Code change snippets
▶
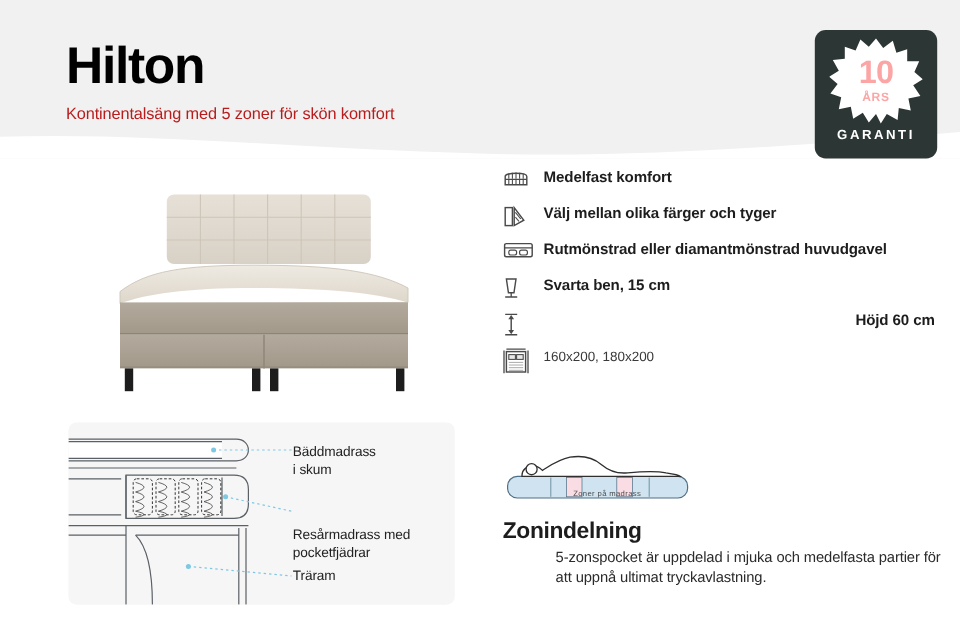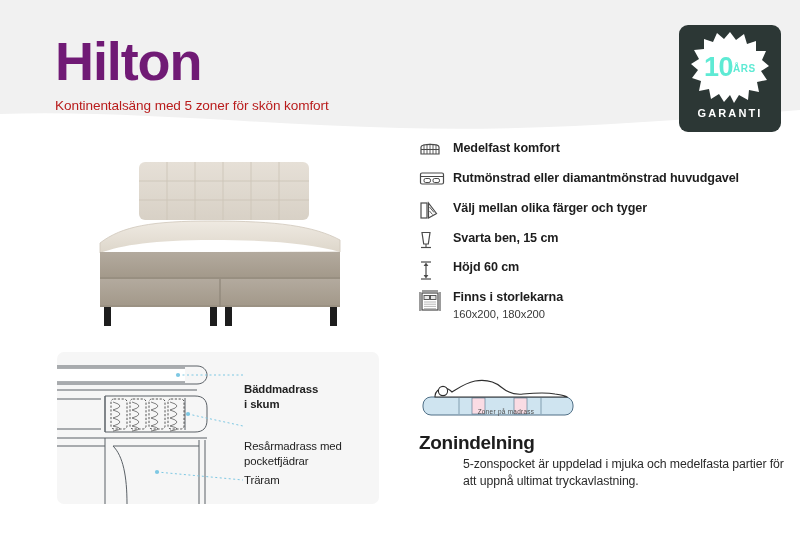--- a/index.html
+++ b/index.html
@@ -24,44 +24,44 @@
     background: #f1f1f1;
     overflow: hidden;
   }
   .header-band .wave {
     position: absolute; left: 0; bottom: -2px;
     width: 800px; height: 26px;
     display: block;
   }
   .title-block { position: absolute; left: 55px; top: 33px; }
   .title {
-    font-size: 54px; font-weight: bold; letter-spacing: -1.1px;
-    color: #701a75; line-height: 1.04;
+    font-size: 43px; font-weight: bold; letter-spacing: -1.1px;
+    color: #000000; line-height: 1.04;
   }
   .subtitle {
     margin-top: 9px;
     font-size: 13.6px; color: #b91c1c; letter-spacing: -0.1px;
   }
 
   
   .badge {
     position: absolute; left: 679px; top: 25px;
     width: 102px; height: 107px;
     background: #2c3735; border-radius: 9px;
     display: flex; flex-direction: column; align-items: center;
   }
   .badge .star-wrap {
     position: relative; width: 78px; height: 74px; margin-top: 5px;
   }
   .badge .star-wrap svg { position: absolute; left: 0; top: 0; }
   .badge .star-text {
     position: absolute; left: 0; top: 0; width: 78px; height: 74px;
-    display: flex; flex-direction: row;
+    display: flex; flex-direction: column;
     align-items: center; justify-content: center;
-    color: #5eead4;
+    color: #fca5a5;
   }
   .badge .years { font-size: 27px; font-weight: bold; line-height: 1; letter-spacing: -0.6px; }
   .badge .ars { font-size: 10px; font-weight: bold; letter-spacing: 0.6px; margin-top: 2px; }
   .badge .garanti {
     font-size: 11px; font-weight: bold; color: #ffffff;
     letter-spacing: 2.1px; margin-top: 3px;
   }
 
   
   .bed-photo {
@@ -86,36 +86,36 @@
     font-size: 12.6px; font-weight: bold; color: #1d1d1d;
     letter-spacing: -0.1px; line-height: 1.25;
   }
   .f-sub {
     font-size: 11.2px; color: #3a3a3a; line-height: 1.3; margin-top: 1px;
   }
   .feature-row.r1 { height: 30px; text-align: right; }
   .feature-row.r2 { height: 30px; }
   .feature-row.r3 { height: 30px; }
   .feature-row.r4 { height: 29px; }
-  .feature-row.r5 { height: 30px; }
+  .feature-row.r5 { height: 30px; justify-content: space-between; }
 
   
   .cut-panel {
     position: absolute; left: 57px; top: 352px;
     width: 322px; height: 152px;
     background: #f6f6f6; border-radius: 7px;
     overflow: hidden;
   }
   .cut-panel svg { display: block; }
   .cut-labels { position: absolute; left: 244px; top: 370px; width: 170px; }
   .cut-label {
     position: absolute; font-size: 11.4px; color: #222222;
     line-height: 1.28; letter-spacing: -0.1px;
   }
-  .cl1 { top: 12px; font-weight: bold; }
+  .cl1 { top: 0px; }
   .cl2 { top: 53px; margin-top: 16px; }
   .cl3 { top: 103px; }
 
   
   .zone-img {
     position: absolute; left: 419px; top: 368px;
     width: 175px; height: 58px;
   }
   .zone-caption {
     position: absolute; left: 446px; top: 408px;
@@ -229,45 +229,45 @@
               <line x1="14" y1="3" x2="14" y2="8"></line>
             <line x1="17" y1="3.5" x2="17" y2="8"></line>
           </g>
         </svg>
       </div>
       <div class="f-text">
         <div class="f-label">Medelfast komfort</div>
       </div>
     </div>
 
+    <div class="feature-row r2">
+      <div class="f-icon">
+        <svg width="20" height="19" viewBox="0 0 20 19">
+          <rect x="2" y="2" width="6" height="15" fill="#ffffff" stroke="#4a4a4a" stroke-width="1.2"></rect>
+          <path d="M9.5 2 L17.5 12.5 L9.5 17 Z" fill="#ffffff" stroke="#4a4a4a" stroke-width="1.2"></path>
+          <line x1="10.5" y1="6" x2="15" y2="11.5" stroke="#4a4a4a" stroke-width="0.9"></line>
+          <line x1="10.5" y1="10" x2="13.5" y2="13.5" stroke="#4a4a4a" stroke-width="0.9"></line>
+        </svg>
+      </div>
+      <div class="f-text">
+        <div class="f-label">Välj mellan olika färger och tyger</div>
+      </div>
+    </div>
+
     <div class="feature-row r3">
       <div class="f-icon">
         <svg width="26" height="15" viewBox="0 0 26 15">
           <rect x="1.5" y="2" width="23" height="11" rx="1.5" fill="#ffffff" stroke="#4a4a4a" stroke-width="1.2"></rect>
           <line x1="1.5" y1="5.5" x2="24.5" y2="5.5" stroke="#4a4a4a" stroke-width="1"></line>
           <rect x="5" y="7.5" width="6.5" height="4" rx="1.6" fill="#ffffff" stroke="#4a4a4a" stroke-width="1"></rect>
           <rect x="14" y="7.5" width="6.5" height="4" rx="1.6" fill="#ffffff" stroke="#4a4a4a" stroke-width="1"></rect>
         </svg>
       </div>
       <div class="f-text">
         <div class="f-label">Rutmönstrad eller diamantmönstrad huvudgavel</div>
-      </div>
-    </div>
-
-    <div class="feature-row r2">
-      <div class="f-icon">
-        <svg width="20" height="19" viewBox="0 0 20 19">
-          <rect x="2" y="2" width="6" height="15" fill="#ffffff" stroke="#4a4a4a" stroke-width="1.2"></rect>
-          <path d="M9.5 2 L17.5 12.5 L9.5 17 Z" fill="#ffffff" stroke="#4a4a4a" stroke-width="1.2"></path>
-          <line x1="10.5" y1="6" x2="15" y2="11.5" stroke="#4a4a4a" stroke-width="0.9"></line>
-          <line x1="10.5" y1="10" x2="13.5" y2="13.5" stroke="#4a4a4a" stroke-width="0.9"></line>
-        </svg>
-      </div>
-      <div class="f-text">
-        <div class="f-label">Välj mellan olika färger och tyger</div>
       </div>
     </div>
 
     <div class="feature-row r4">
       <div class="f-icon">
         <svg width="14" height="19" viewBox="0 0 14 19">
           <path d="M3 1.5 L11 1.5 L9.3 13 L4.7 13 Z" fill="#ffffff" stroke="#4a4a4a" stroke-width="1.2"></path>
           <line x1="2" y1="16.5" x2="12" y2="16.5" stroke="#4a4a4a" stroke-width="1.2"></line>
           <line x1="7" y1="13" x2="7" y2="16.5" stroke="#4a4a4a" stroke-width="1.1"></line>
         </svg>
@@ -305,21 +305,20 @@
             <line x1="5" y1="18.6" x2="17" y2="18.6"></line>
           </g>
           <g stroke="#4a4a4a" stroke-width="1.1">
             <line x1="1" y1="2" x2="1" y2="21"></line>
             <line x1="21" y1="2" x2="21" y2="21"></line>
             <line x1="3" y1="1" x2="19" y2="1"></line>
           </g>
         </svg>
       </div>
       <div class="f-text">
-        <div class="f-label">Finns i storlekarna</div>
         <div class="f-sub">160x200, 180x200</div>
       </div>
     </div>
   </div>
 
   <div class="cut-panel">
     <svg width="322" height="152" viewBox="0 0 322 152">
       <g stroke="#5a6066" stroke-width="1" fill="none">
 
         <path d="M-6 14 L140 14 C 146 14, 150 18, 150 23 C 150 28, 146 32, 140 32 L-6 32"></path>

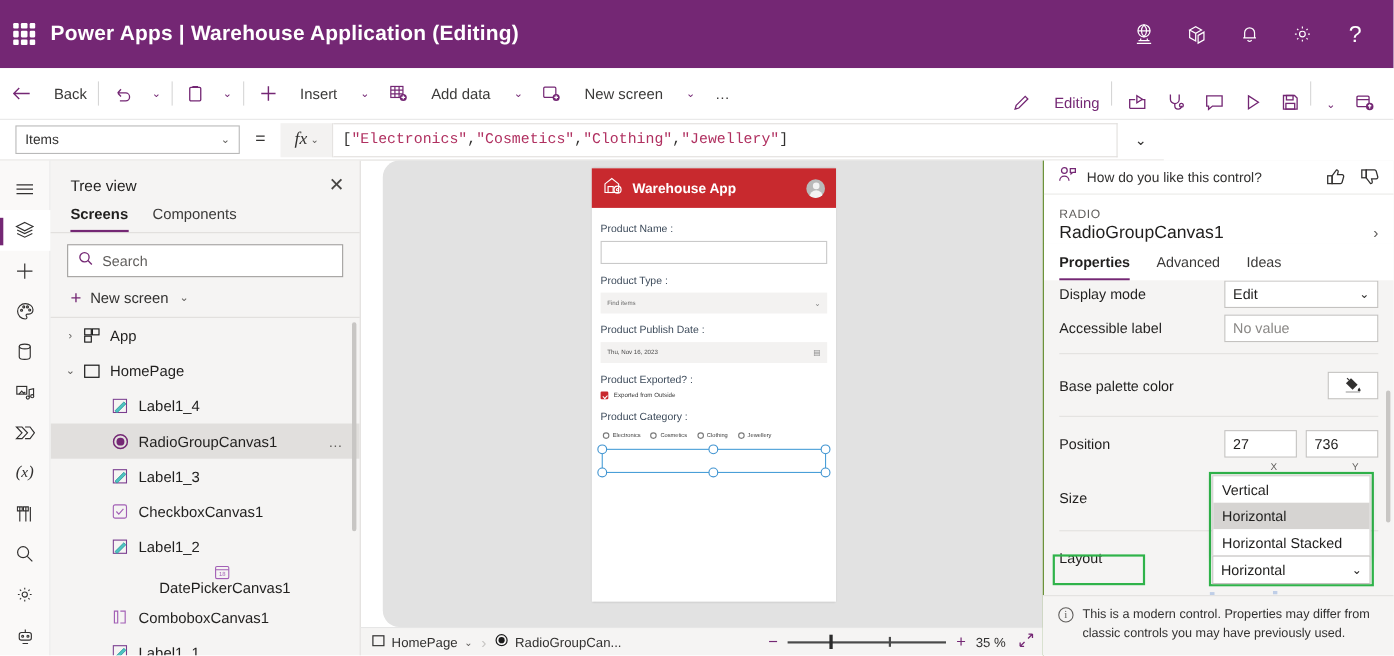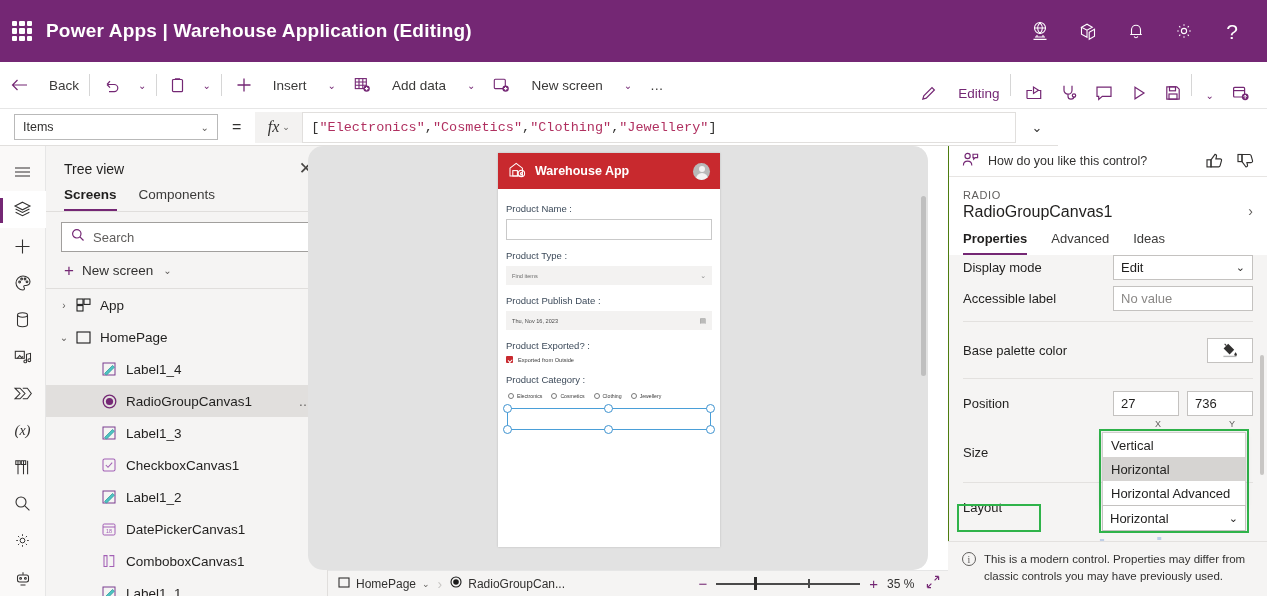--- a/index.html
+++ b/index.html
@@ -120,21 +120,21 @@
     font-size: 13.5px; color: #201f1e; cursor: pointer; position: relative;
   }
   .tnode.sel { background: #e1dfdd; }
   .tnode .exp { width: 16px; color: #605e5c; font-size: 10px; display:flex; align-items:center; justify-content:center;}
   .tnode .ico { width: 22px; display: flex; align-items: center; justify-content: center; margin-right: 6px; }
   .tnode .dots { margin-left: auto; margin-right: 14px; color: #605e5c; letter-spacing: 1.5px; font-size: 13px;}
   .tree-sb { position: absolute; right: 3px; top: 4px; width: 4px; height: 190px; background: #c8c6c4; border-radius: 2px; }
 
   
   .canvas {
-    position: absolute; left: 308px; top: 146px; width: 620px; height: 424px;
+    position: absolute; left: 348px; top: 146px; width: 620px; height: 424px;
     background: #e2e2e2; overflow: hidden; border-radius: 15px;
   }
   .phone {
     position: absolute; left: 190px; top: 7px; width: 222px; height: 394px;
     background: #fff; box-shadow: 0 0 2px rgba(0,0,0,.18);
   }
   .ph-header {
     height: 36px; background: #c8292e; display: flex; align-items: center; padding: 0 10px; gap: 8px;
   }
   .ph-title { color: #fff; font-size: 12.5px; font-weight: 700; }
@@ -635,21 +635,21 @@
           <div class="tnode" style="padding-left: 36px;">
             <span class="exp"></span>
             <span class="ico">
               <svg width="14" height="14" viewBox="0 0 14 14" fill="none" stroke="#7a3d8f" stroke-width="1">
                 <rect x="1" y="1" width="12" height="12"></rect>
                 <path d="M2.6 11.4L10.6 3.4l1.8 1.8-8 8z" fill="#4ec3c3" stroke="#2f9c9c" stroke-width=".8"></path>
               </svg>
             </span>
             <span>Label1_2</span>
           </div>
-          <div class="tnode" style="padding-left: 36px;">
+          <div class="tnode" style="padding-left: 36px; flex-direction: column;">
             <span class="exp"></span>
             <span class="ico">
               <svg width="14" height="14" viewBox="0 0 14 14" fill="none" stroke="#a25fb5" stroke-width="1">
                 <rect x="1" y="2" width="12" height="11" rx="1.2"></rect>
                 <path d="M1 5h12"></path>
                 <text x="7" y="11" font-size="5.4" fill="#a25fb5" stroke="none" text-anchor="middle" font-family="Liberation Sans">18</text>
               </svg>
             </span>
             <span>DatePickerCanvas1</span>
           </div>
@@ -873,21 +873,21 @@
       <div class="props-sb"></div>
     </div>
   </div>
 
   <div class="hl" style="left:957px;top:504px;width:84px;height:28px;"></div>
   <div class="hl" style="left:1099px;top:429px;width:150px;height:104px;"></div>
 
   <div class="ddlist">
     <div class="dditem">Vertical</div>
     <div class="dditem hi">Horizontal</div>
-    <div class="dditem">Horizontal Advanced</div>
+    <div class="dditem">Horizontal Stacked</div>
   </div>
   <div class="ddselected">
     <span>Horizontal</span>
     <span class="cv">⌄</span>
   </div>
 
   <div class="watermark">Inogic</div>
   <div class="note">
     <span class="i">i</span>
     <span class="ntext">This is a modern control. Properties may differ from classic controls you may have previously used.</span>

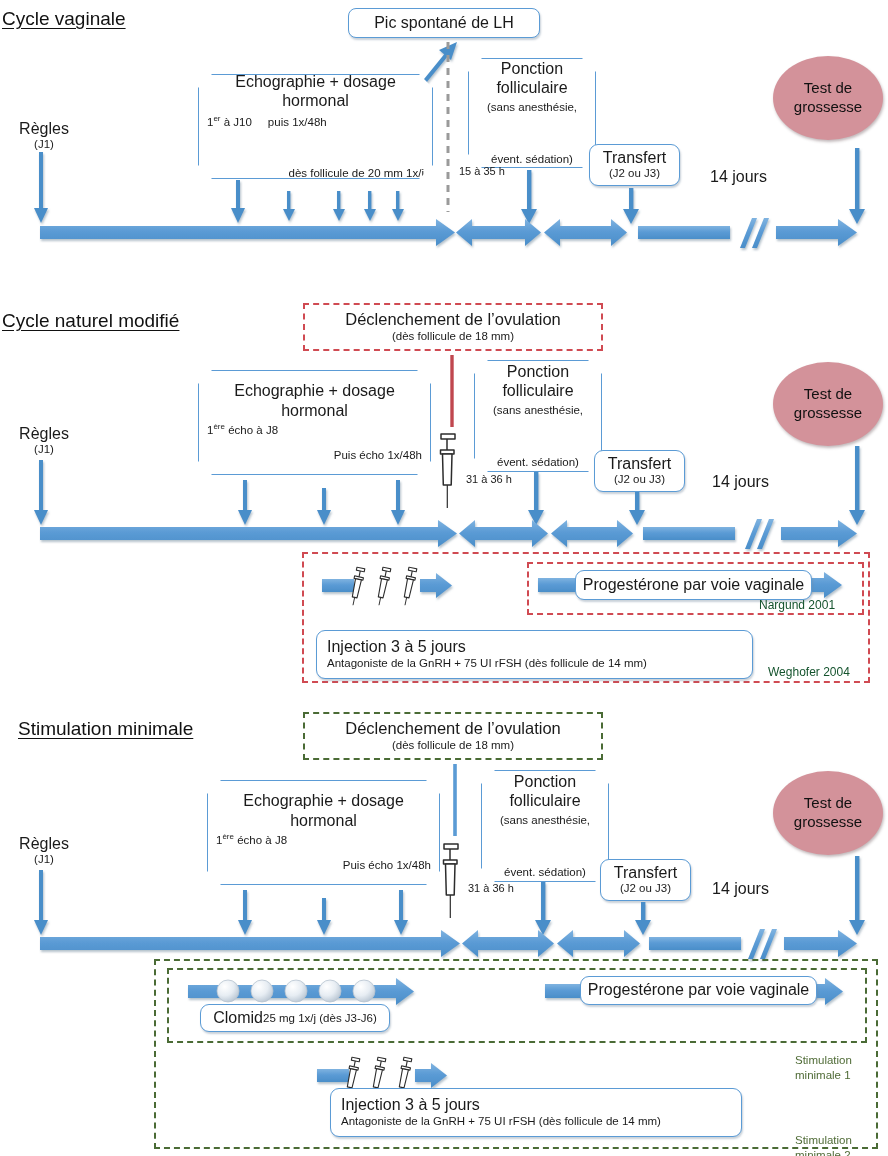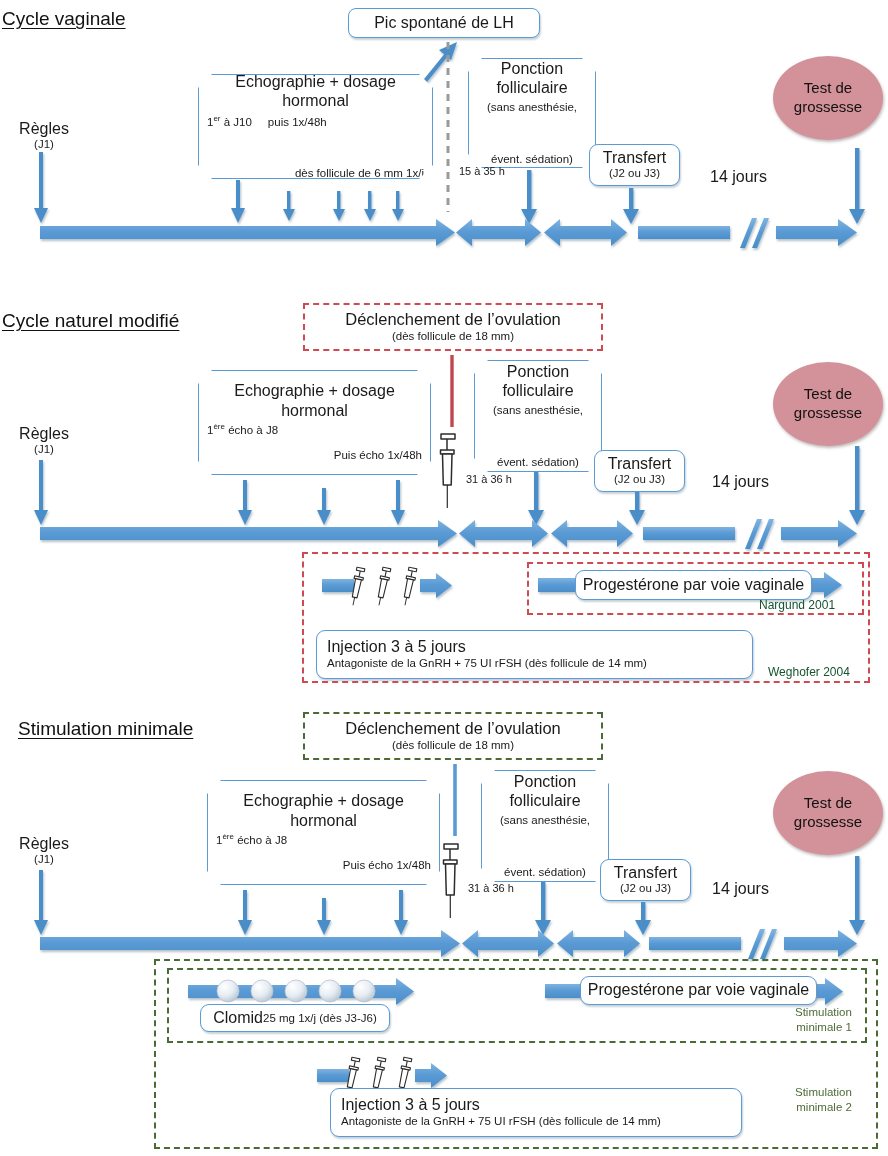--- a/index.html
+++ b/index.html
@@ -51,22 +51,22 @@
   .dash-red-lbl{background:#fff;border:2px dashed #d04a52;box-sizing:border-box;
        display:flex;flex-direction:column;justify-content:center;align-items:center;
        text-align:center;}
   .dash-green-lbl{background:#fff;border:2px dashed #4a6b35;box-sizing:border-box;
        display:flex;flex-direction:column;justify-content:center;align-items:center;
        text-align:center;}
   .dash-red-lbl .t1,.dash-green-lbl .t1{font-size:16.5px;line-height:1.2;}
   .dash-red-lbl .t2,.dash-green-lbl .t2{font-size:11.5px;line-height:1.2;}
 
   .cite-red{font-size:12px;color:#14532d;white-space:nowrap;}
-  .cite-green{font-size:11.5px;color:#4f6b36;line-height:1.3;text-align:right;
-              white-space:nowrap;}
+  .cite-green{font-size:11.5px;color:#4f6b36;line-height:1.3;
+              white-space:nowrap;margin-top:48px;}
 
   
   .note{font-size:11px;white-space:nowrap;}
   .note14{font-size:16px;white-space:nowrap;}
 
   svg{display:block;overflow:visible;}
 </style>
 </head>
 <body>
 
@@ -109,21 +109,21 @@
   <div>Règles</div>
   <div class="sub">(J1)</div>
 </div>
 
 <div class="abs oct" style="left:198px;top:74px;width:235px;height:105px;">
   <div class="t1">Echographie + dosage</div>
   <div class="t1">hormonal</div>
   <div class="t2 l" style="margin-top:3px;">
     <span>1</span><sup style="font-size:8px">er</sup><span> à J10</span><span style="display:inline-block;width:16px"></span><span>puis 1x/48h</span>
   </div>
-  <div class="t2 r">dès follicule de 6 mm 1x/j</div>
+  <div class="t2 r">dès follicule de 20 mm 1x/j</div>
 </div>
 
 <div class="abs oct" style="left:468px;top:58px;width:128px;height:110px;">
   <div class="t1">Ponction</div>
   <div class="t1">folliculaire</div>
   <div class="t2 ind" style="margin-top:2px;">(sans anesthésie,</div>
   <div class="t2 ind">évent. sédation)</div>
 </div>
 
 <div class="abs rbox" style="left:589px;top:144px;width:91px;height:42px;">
◀
Problem requirements =
Give only how many lines above hold "Horizontal".

Solution to the problem =
4